Historical data suggests Illinois commercial rates tend to follow multi-year cycles influenced by capacity auction results (typically 3–5 year impacts), natural gas price cycles, and regulatory cost programs. The current cycle shows elevated capacity costs that are likely to persist through 2028–2030, combined with ongoing delivery rate increases. Businesses that lock in fixed-rate contracts now are more insulated from further increases than those on variable rates.
QWhat is the best strategy for Illinois businesses given current price trends?
Given the current trajectory of rising capacity costs and delivery charges, locking in a 24–36 month all-in fixed-rate supply contract through a competitive ARES supplier provides the most protection. This is particularly important for businesses currently on utility default service or variable-rate contracts who have not yet secured fixed-rate coverage for the 2026–2028 period.
QHow do Illinois commercial electricity prices compare to national averages?

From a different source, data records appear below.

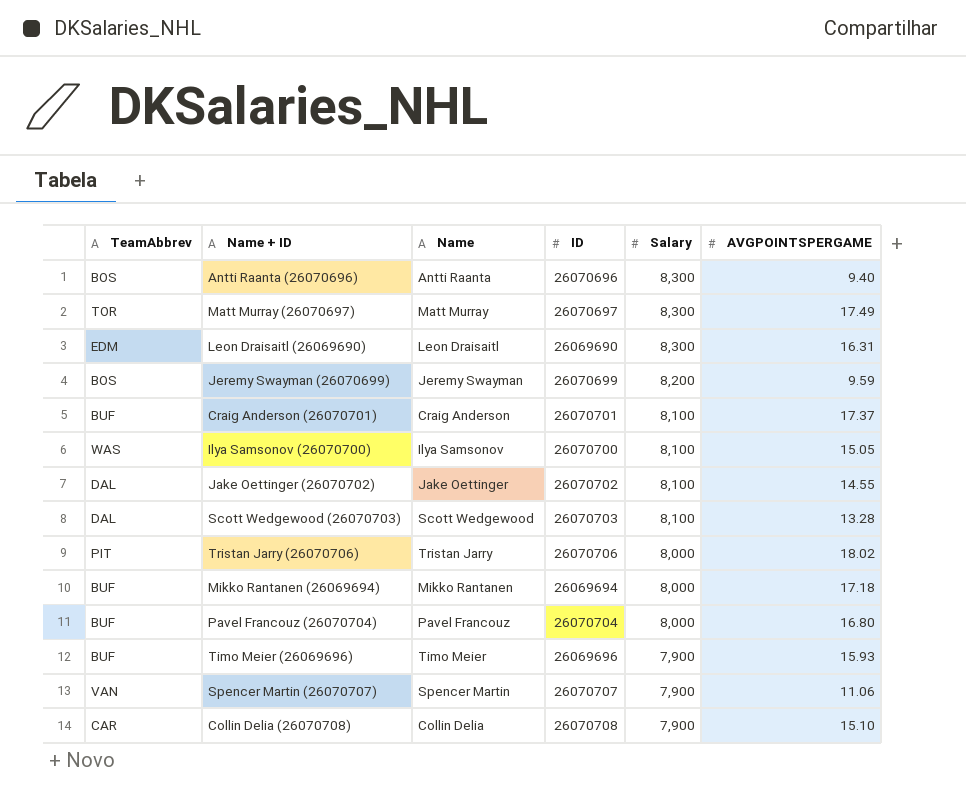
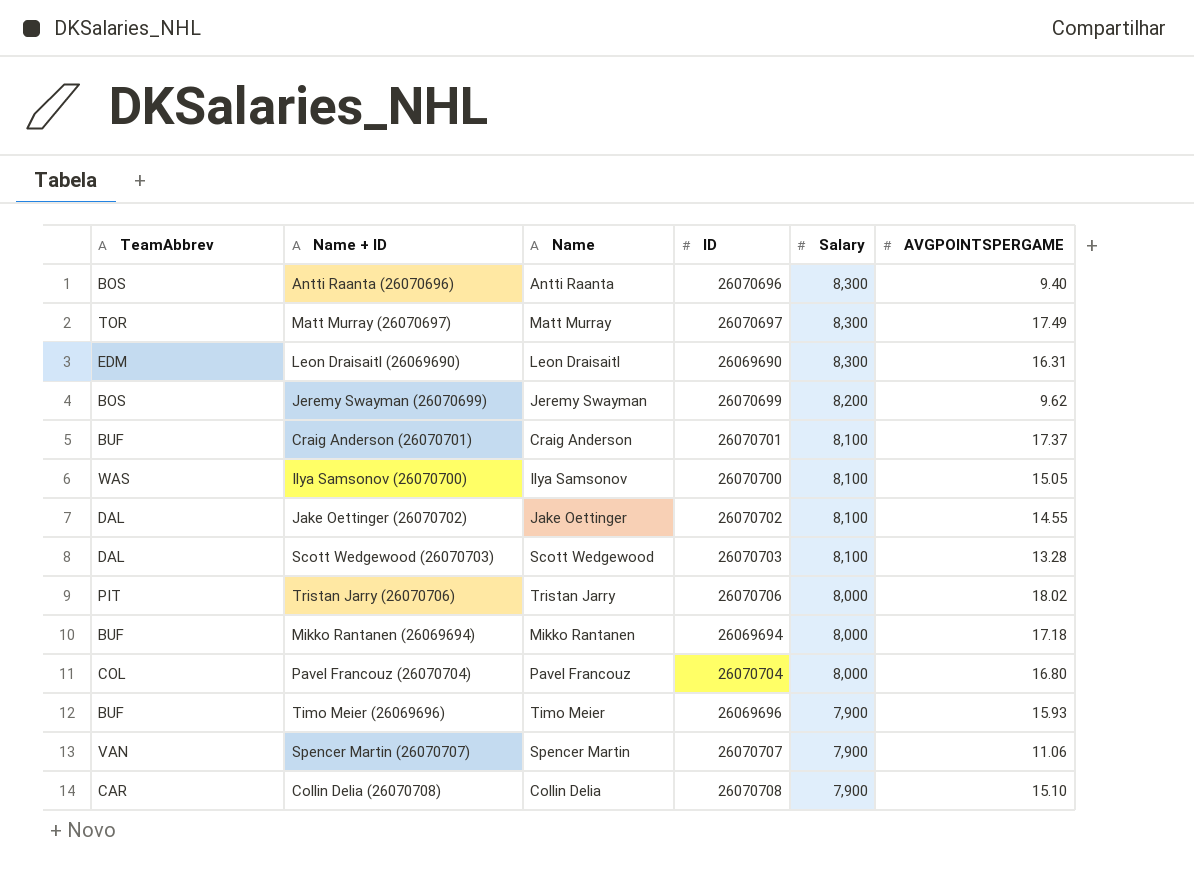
Jeremy Swayman (26070699) | AVGPOINTSPERGAME: 9.59 -> 9.62
Pavel Francouz (26070704) | TeamAbbrev: BUF -> COL

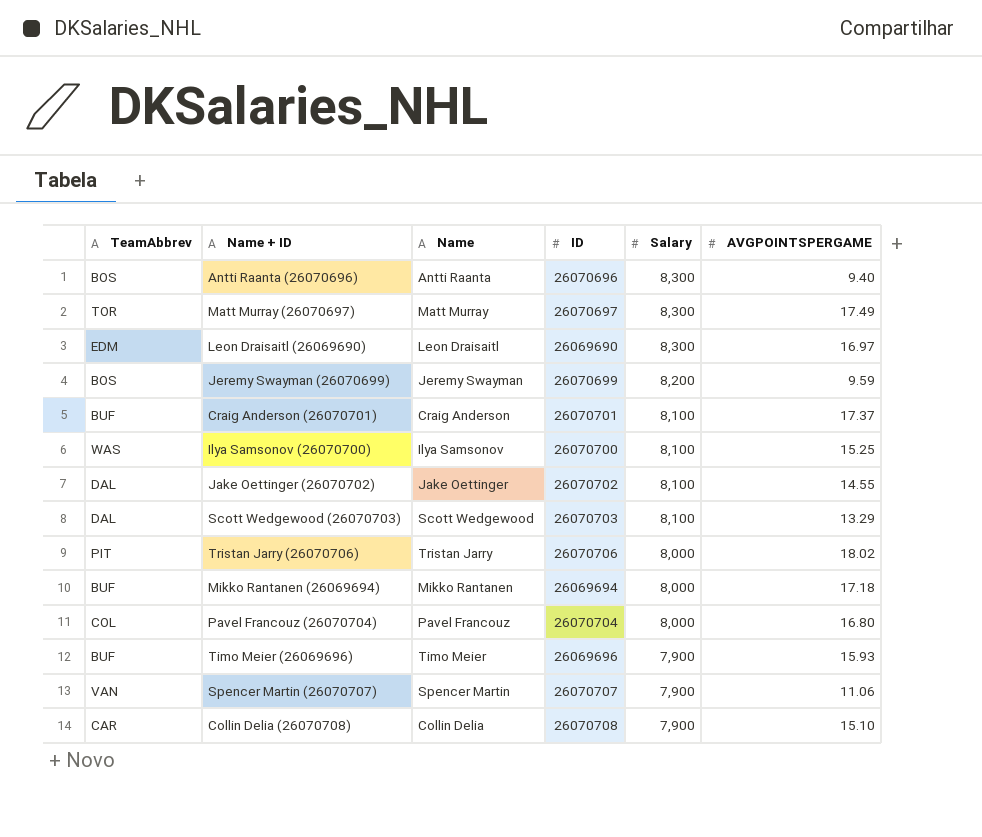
Leon Draisaitl (26069690) | AVGPOINTSPERGAME: 16.31 -> 16.97
Jeremy Swayman (26070699) | AVGPOINTSPERGAME: 9.62 -> 9.59
Ilya Samsonov (26070700) | AVGPOINTSPERGAME: 15.05 -> 15.25
Scott Wedgewood (26070703) | AVGPOINTSPERGAME: 13.28 -> 13.29

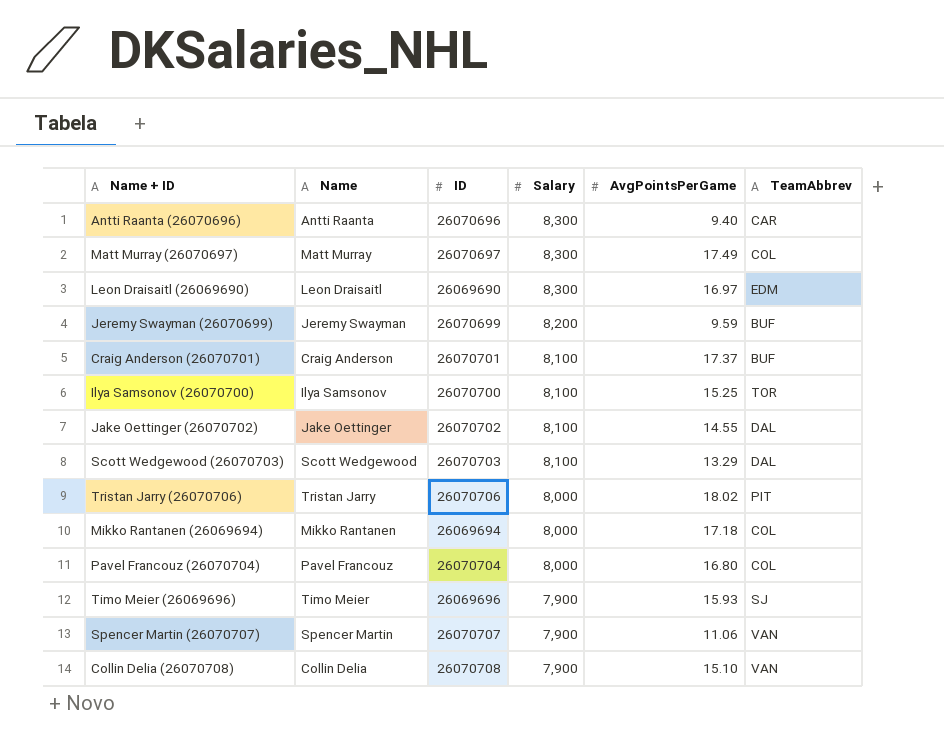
column name: AVGPOINTSPERGAME -> AvgPointsPerGame
column TeamAbbrev | position: 1 -> 6
Antti Raanta (26070696) | TeamAbbrev: BOS -> CAR
Matt Murray (26070697) | TeamAbbrev: TOR -> COL
Jeremy Swayman (26070699) | TeamAbbrev: BOS -> BUF
Ilya Samsonov (26070700) | TeamAbbrev: WAS -> TOR
Mikko Rantanen (26069694) | TeamAbbrev: BUF -> COL
Timo Meier (26069696) | TeamAbbrev: BUF -> SJ
Collin Delia (26070708) | TeamAbbrev: CAR -> VAN

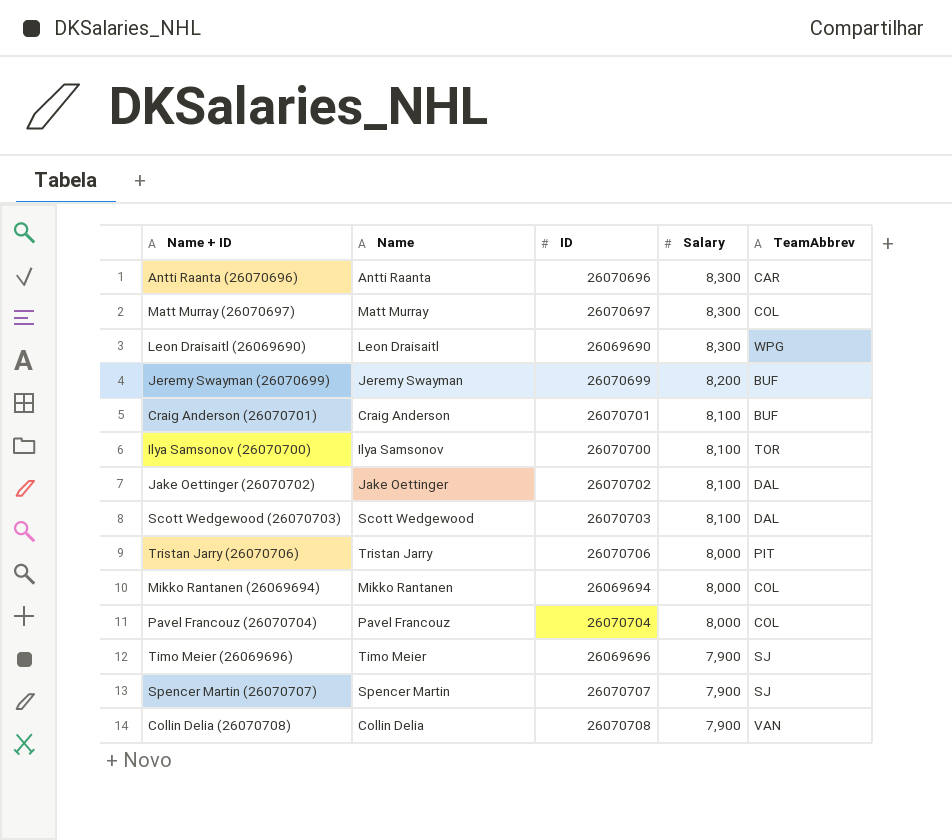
column AvgPointsPerGame | position: 5 -> none
Leon Draisaitl (26069690) | TeamAbbrev: EDM -> WPG
Spencer Martin (26070707) | TeamAbbrev: VAN -> SJ

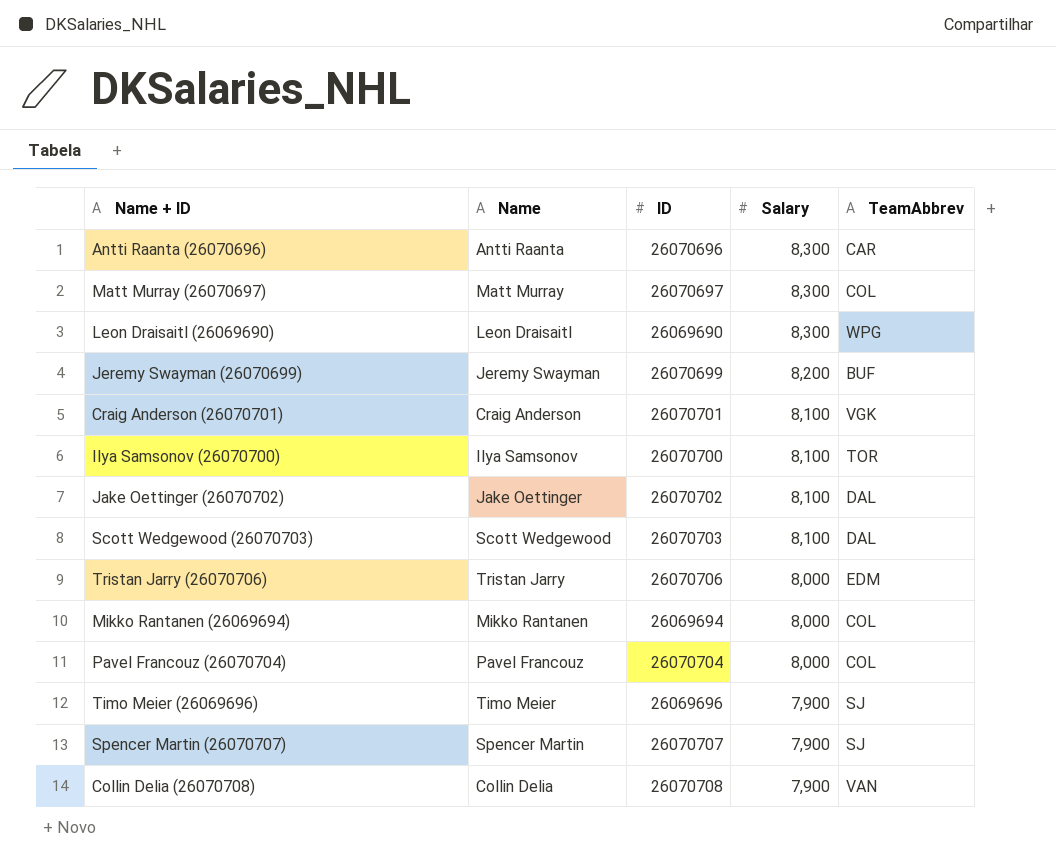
Craig Anderson (26070701) | TeamAbbrev: BUF -> VGK
Tristan Jarry (26070706) | TeamAbbrev: PIT -> EDM

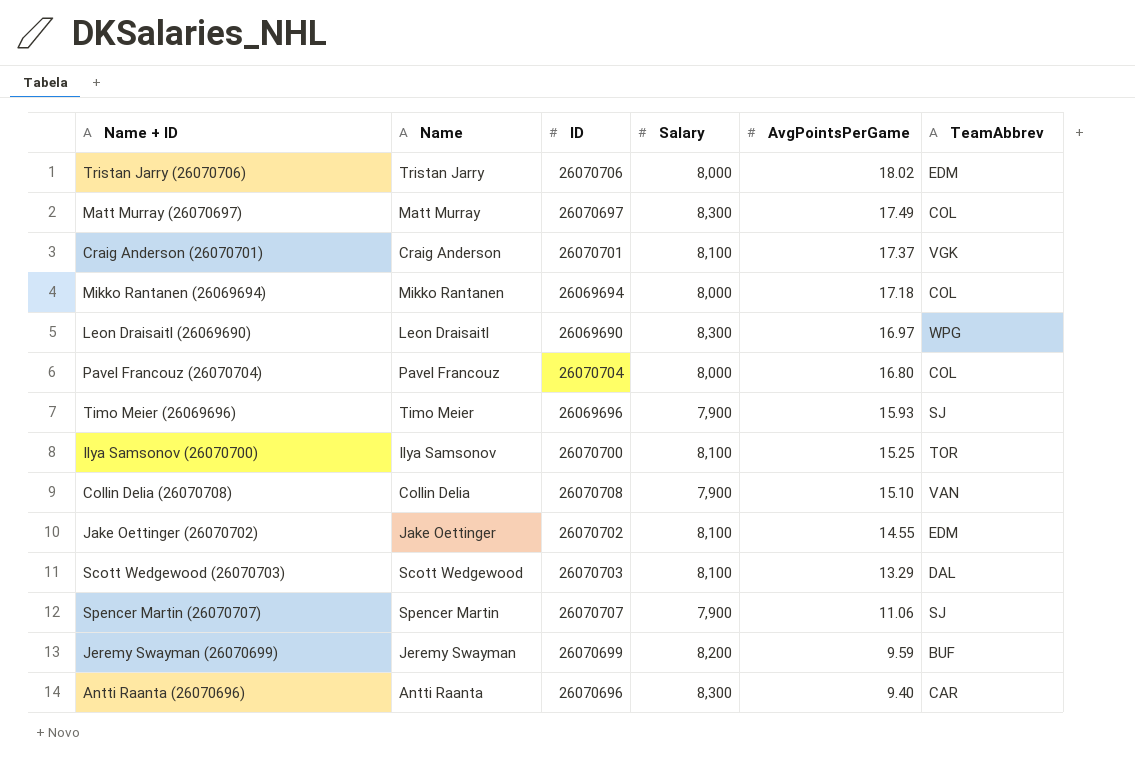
row order: Salary descending -> AvgPointsPerGame descending
column AvgPointsPerGame | position: none -> 5
Jake Oettinger (26070702) | TeamAbbrev: DAL -> EDM

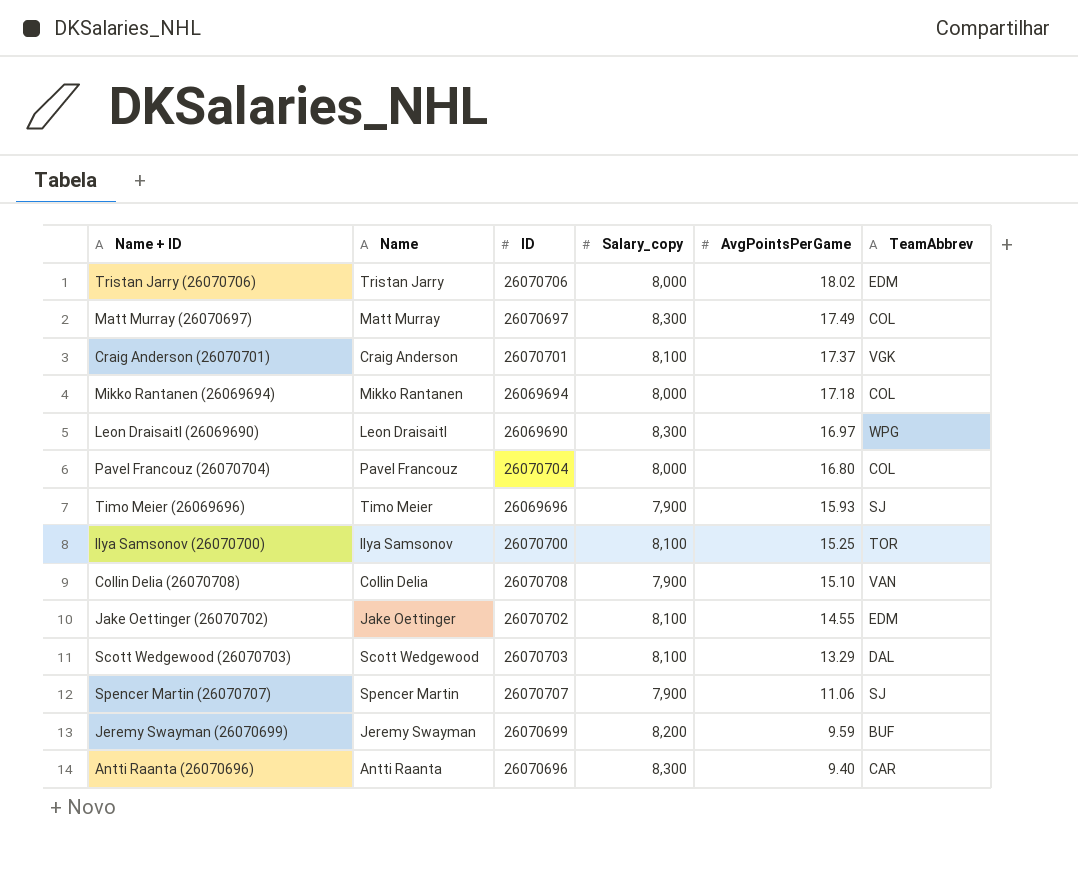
column name: Salary -> Salary_copy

According to the U.S. Energy Information Administration, Illinois commercial electricity prices are generally near or slightly below the national average. However, the combination of rising capacity costs, delivery rate increases, and CEJA program riders means Illinois commercial rates are increasing faster than many states, narrowing or potentially reversing this historical advantage in the near term.
QWhat is driving the spike in Illinois commercial electricity costs in 2025–2026?
The primary driver is the 2026/2027 PJM Base Residual Auction result of $329.17/MW-day — an 11-fold increase from the prior year — driven by data center load growth, generator retirements, and tight reserve margins. Secondary drivers include ComEd delivery rate increases, natural gas price pressure, and CEJA program costs. Together, these are creating a meaningful step-up in total commercial energy bills.
QHow can I use energy price trend analysis to make better procurement decisions?
Monitor forward electricity price curves for PJM ComEd zone power regularly — your broker can provide this. Compare current forward prices to historical averages. When forward prices are below historical averages, conditions favor executing a longer-term fixed contract. When prices are elevated (post-weather-event, post-capacity-auction announcement), consider shorter terms or waiting for normalization before locking in.
QAre Illinois energy prices expected to stabilize or continue rising?
Most energy market analysts expect Illinois commercial electricity prices to remain elevated through at least 2028 due to the multi-year impact of the 2026/2027 PJM BRA capacity price spike. Beyond that, capacity prices may normalize as new generation (renewables, gas) enters the market through the PJM interconnection queue. However, ongoing CEJA program costs and delivery rate increases will continue as independent upward drivers.